| Exercise |
Every line from the one with "touch avoid interface,PLC" up to and including the one with "text: rise ->" is to be output exactly as it appears below; pictures are not.

| Information |
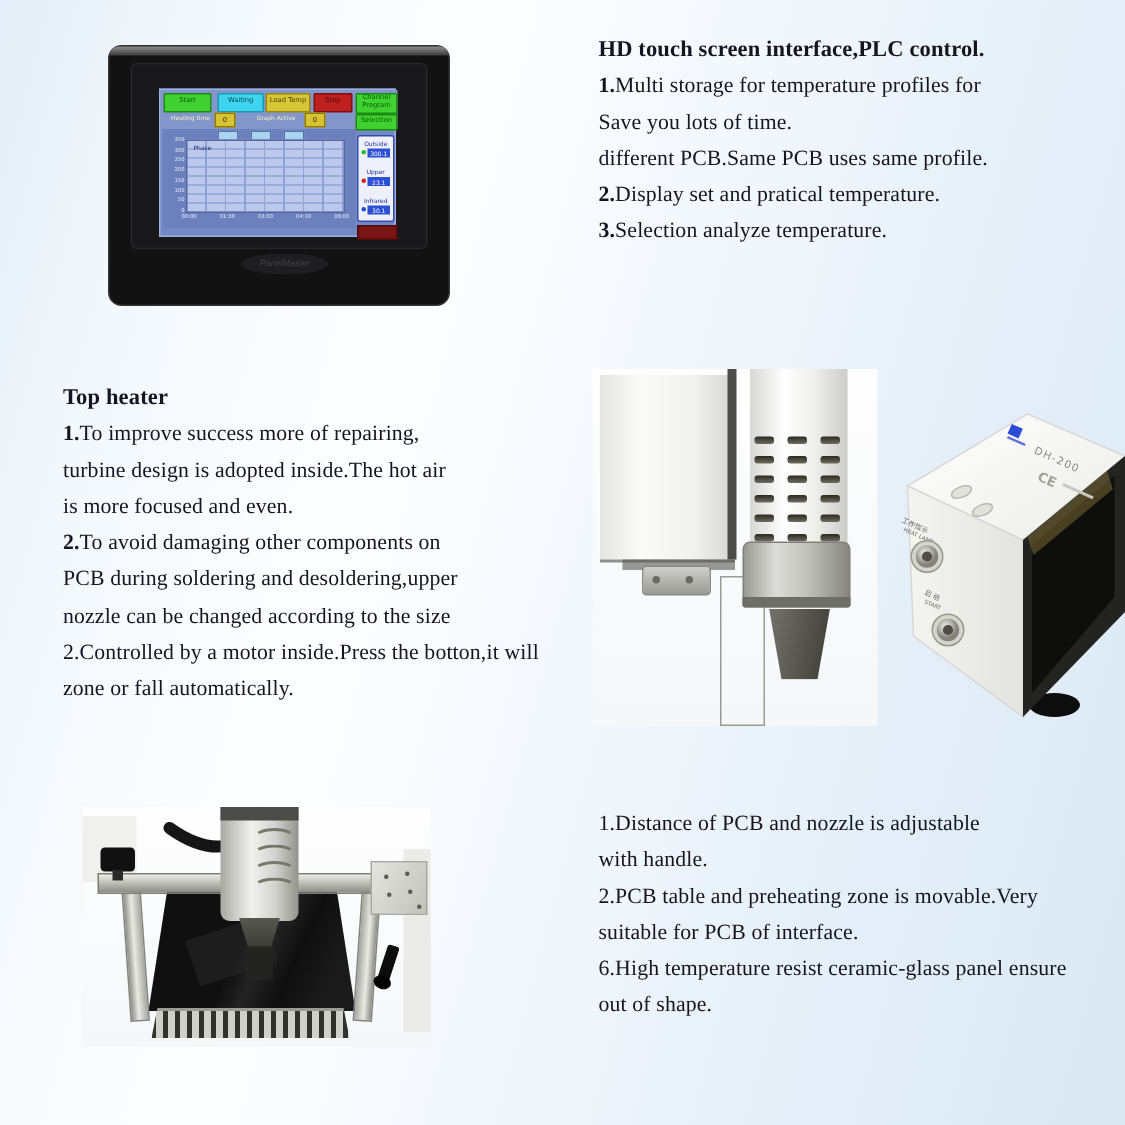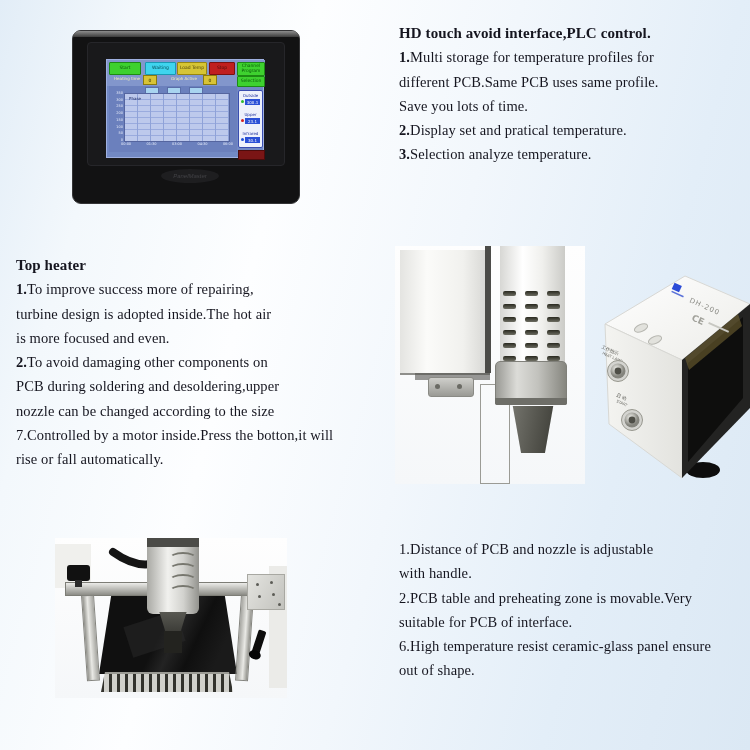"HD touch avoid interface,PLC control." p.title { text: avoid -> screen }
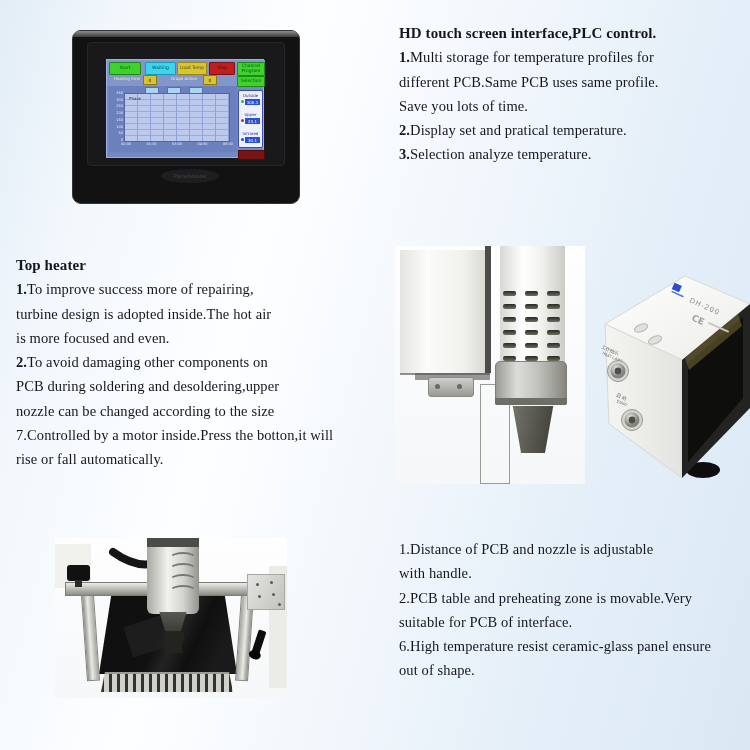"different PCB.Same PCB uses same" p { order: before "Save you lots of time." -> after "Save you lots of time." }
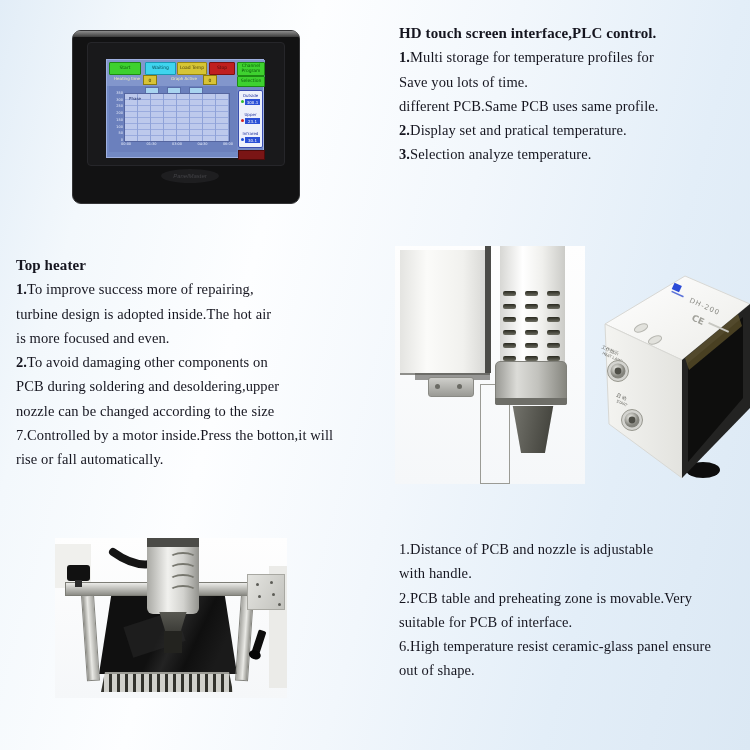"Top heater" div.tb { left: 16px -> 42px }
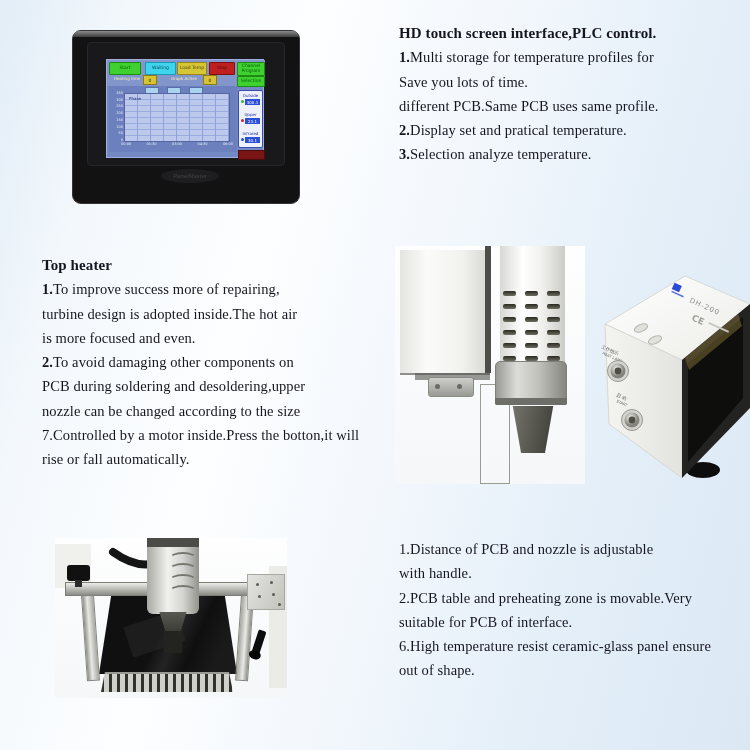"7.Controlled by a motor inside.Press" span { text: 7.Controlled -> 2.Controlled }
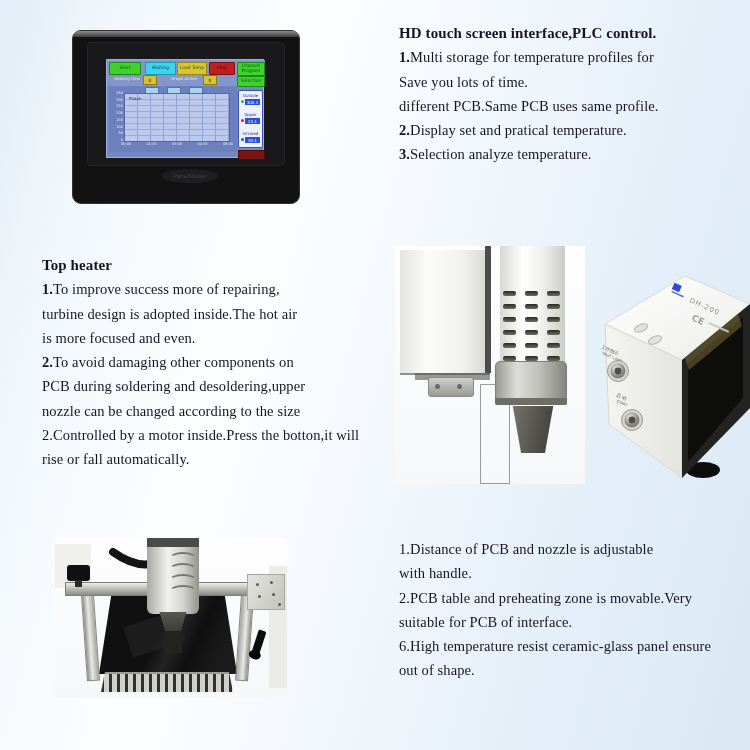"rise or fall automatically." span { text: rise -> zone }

--

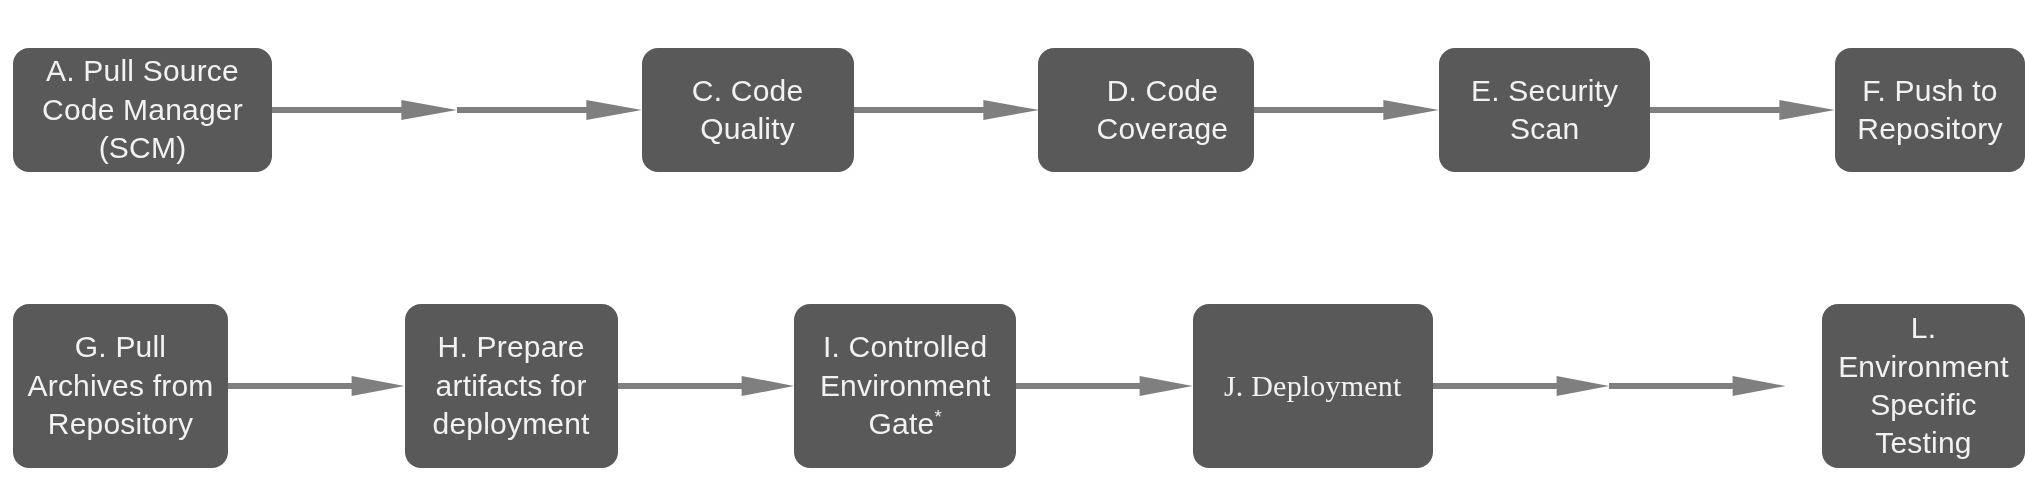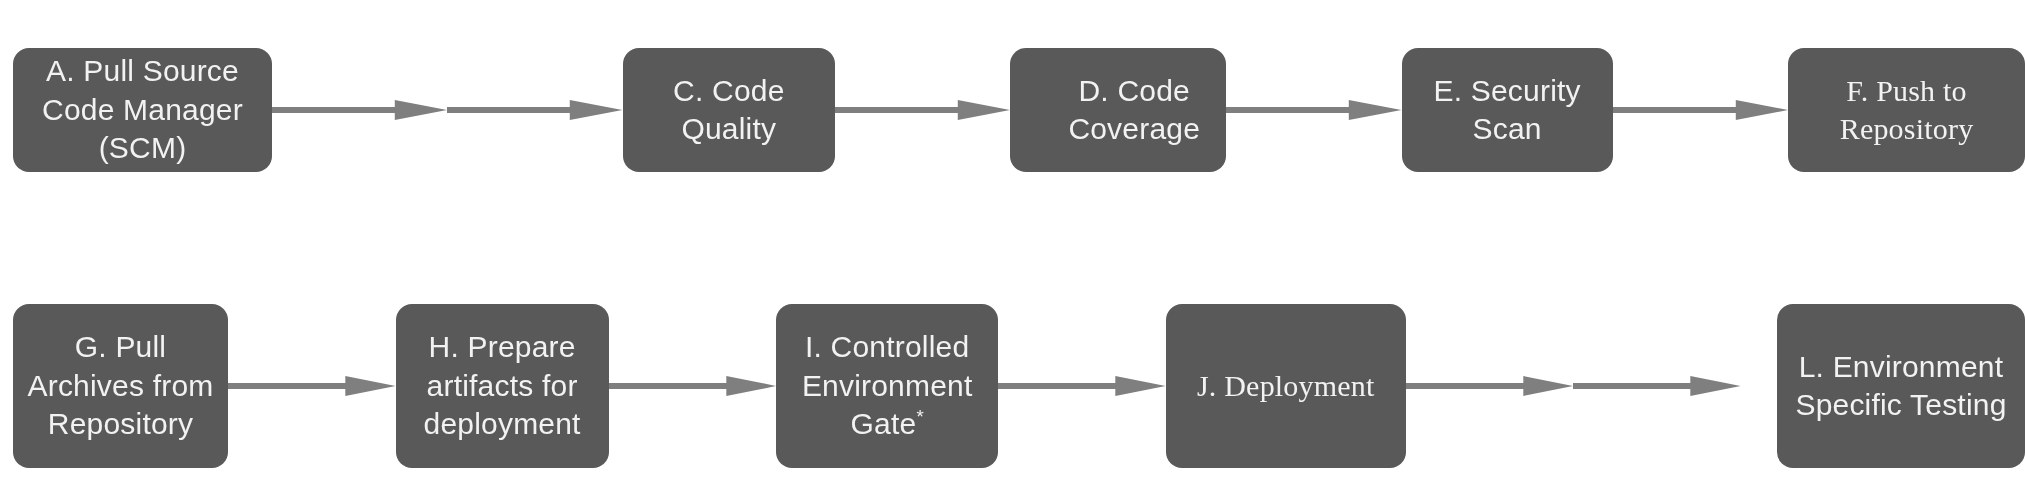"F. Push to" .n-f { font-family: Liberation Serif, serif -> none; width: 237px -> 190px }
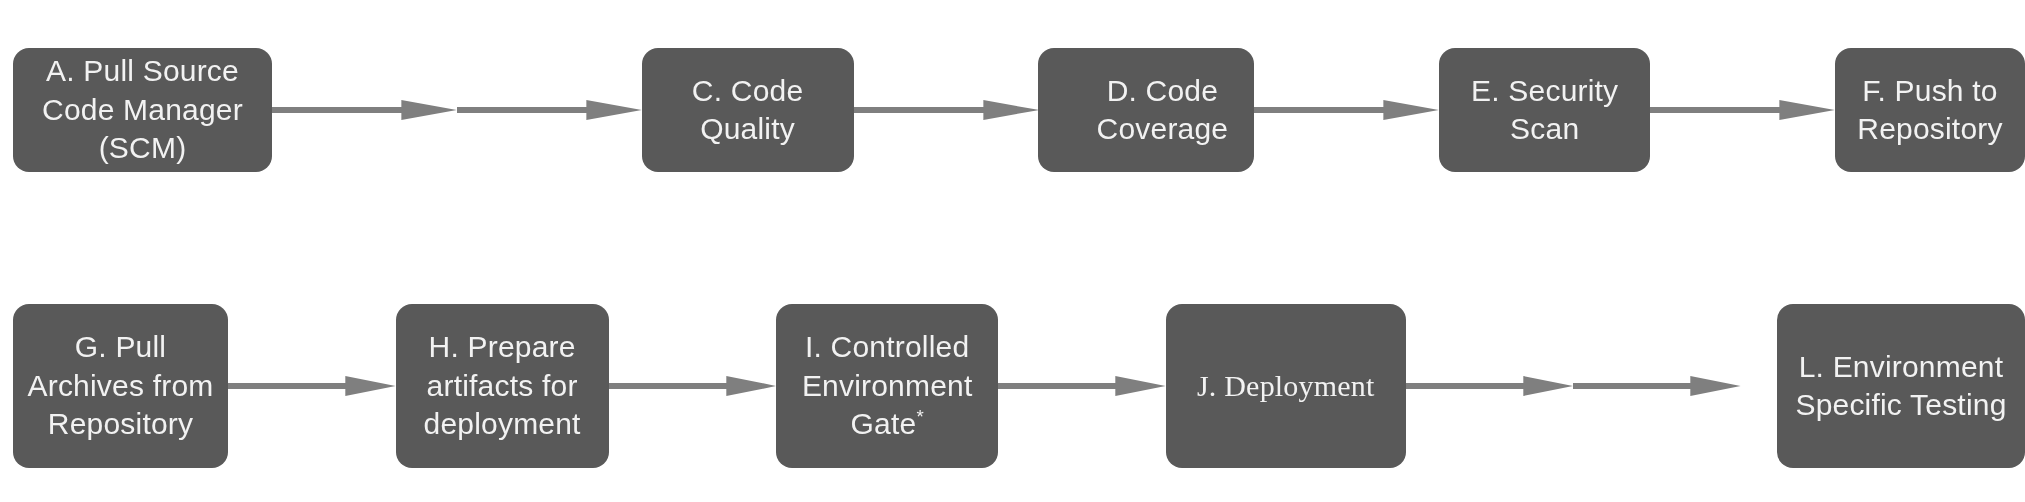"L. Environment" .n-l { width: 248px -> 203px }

| Solution to this exercise |
"HD touch avoid interface,PLC control." p.title { text: avoid -> screen }
"different PCB.Same PCB uses same" p { order: before "Save you lots of time." -> after "Save you lots of time." }
"Top heater" div.tb { left: 16px -> 42px }
"7.Controlled by a motor inside.Press" span { text: 7.Controlled -> 2.Controlled }
"rise or fall automatically." span { text: rise -> zone }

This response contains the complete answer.